• _ASSIGNED TASK_: An exact copy of all the entries is what is needed here.

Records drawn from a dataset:
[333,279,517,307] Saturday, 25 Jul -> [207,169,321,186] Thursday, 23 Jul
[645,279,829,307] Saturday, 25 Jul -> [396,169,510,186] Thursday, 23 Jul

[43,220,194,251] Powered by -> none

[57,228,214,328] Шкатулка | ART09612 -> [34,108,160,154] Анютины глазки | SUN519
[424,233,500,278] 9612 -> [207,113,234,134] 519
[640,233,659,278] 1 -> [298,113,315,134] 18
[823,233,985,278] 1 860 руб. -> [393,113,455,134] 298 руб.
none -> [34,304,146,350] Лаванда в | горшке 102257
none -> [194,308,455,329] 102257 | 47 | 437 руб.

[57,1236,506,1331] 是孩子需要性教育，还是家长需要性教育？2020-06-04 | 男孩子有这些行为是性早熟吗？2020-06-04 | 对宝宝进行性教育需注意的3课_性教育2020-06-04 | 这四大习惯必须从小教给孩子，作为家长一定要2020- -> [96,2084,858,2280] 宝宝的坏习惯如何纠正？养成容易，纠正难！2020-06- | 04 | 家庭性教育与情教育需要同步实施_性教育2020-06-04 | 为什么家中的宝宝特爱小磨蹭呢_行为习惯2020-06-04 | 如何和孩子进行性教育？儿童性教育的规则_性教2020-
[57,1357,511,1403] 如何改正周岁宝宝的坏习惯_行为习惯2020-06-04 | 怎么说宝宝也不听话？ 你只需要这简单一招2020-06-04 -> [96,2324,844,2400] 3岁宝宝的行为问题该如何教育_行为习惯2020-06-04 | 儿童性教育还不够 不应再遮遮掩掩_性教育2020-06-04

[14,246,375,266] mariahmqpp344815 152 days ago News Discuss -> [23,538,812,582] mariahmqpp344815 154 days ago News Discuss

• _THE ANSWER_:
[333,279,517,307] Saturday, 25 Jul -> [207,169,321,186] Thursday, 23 Jul
[645,279,829,307] Saturday, 25 Jul -> [396,169,510,186] Thursday, 23 Jul

[43,220,194,251] Powered by -> none

[57,228,214,328] Шкатулка | ART09612 -> [34,108,160,154] Анютины глазки | SUN519
[424,233,500,278] 9612 -> [207,113,234,134] 519
[640,233,659,278] 1 -> [298,113,315,134] 18
[823,233,985,278] 1 860 руб. -> [393,113,455,134] 298 руб.
none -> [34,304,146,350] Лаванда в | горшке 102257
none -> [194,308,455,329] 102257 | 47 | 437 руб.

[57,1236,506,1331] 是孩子需要性教育，还是家长需要性教育？2020-06-04 | 男孩子有这些行为是性早熟吗？2020-06-04 | 对宝宝进行性教育需注意的3课_性教育2020-06-04 | 这四大习惯必须从小教给孩子，作为家长一定要2020- -> [96,2084,858,2280] 宝宝的坏习惯如何纠正？养成容易，纠正难！2020-06- | 04 | 家庭性教育与情教育需要同步实施_性教育2020-06-04 | 为什么家中的宝宝特爱小磨蹭呢_行为习惯2020-06-04 | 如何和孩子进行性教育？儿童性教育的规则_性教2020-
[57,1357,511,1403] 如何改正周岁宝宝的坏习惯_行为习惯2020-06-04 | 怎么说宝宝也不听话？ 你只需要这简单一招2020-06-04 -> [96,2324,844,2400] 3岁宝宝的行为问题该如何教育_行为习惯2020-06-04 | 儿童性教育还不够 不应再遮遮掩掩_性教育2020-06-04

[14,246,375,266] mariahmqpp344815 152 days ago News Discuss -> [23,538,812,582] mariahmqpp344815 154 days ago News Discuss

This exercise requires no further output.